*Material to process*.
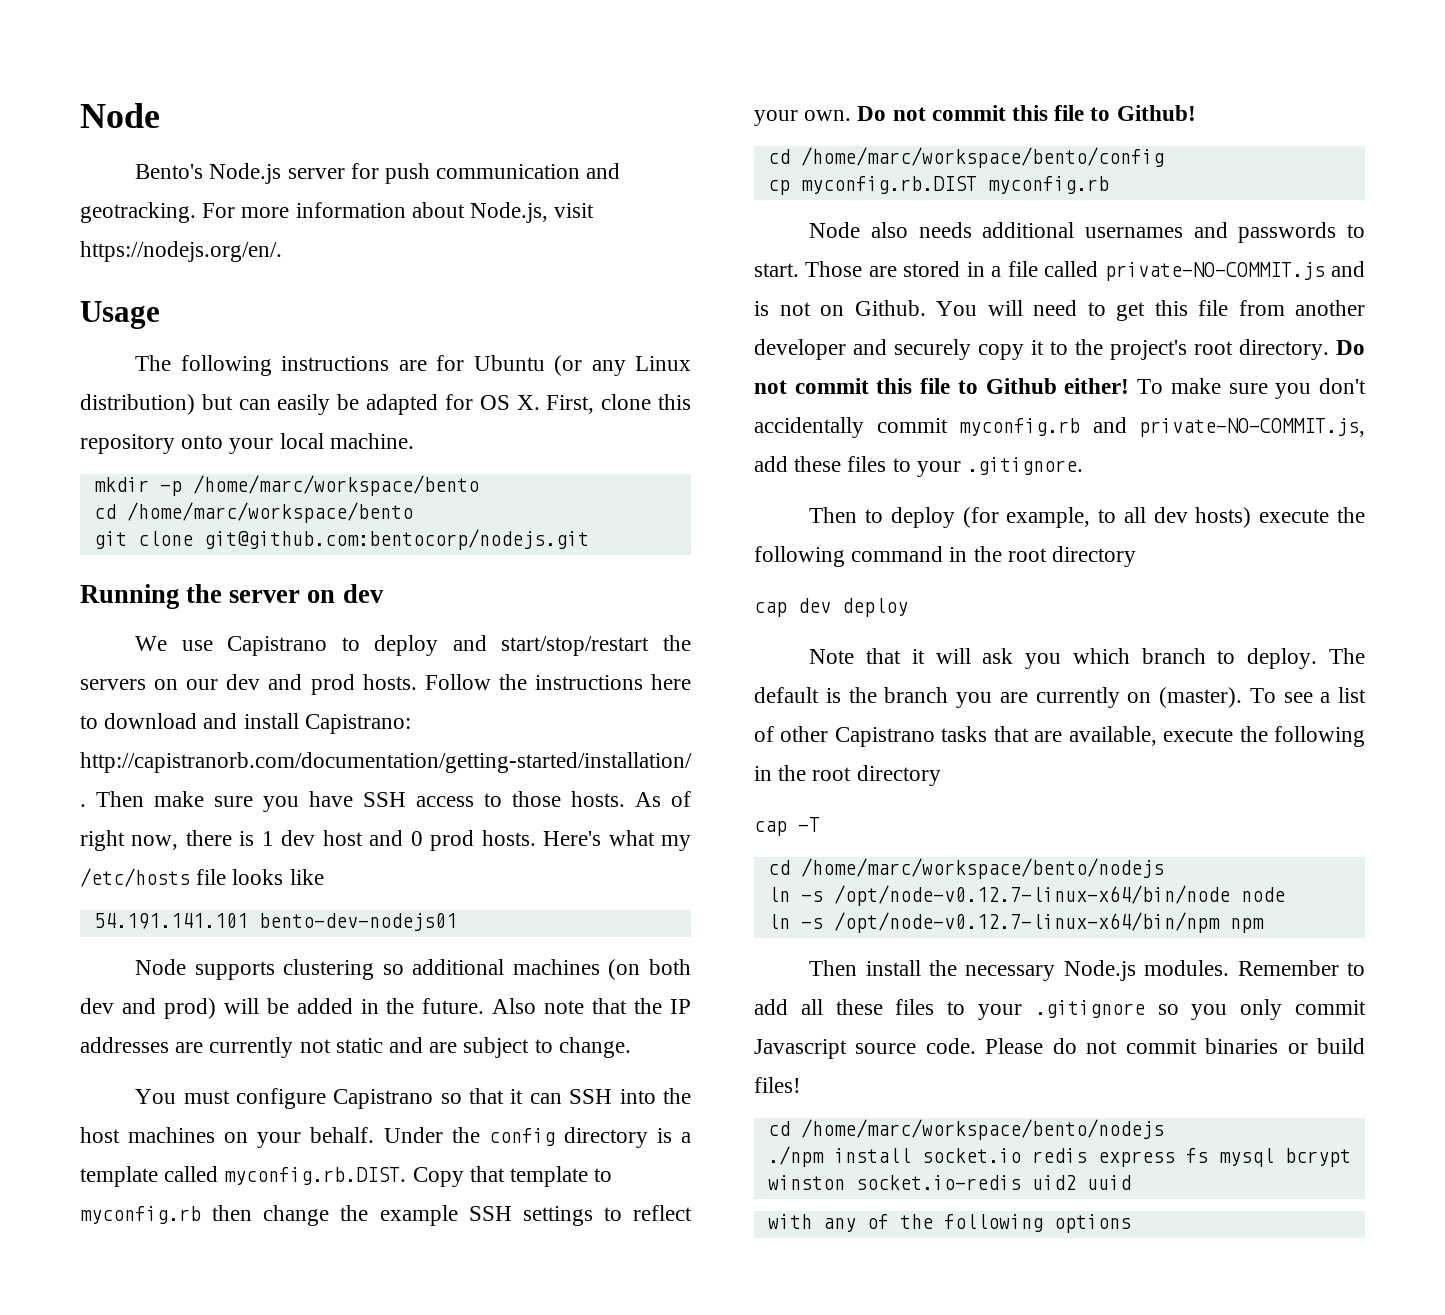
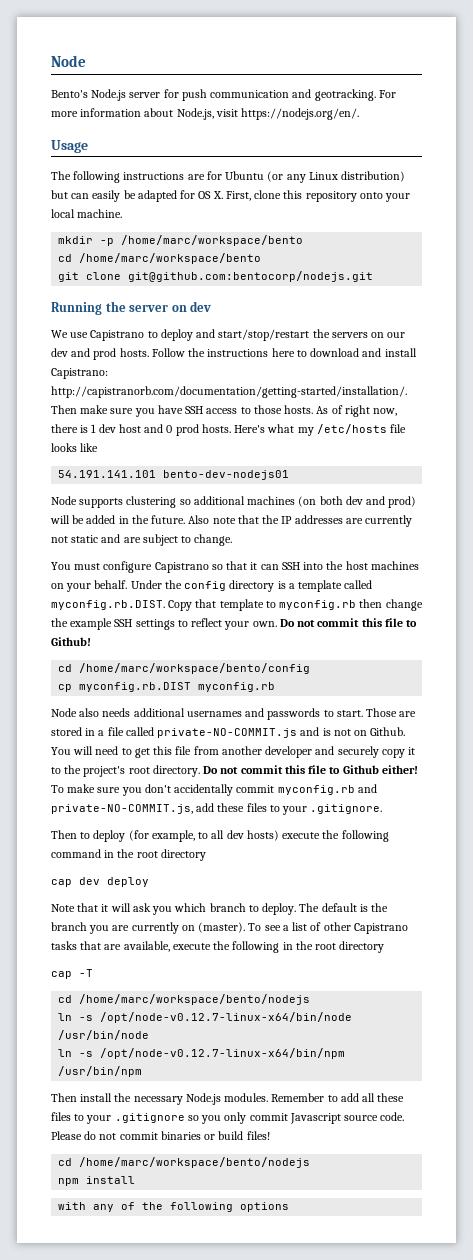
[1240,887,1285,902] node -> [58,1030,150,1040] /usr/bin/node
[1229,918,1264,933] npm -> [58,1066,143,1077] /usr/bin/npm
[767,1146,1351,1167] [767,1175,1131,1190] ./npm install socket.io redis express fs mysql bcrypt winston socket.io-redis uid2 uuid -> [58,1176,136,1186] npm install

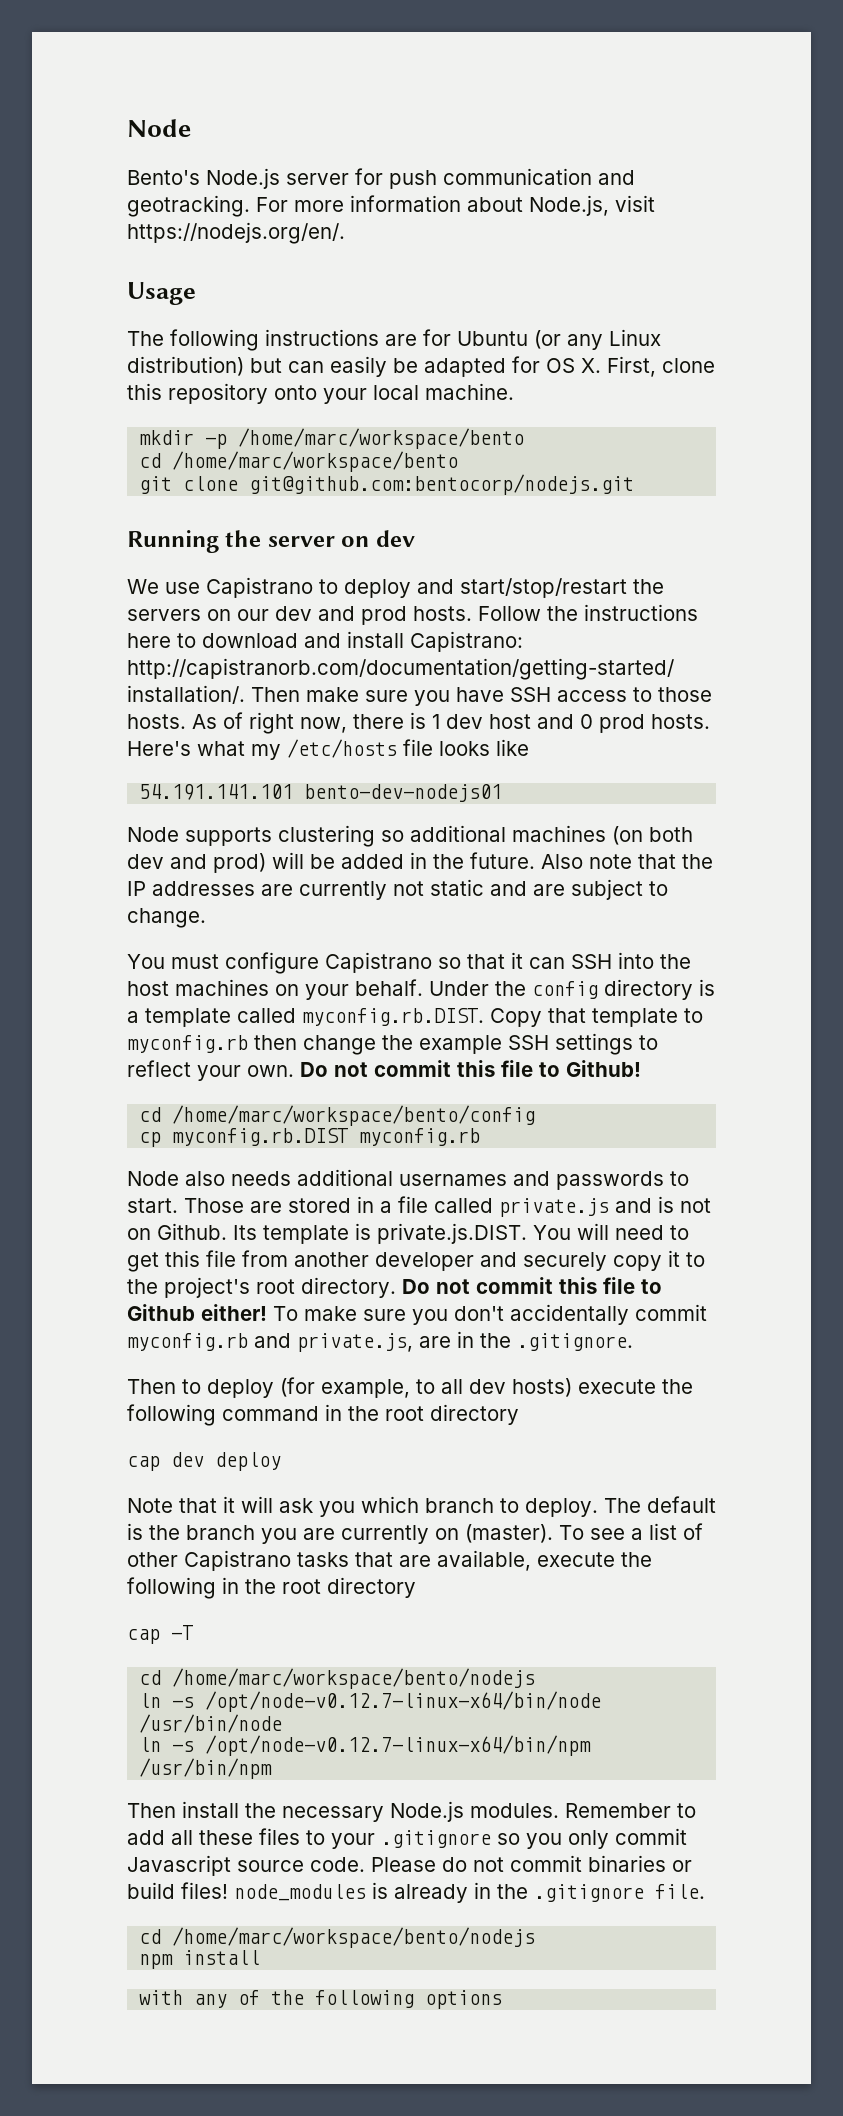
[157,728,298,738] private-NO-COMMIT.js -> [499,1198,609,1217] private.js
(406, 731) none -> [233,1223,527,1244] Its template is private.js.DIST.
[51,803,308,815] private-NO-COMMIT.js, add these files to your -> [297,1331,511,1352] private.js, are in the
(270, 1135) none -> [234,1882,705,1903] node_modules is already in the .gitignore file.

*Task description*. The listing is to be repeated word for word, with all pictures omitted.

*Task response*.
[1240,887,1285,902] node -> [58,1030,150,1040] /usr/bin/node
[1229,918,1264,933] npm -> [58,1066,143,1077] /usr/bin/npm
[767,1146,1351,1167] [767,1175,1131,1190] ./npm install socket.io redis express fs mysql bcrypt winston socket.io-redis uid2 uuid -> [58,1176,136,1186] npm install

[157,728,298,738] private-NO-COMMIT.js -> [499,1198,609,1217] private.js
(406, 731) none -> [233,1223,527,1244] Its template is private.js.DIST.
[51,803,308,815] private-NO-COMMIT.js, add these files to your -> [297,1331,511,1352] private.js, are in the
(270, 1135) none -> [234,1882,705,1903] node_modules is already in the .gitignore file.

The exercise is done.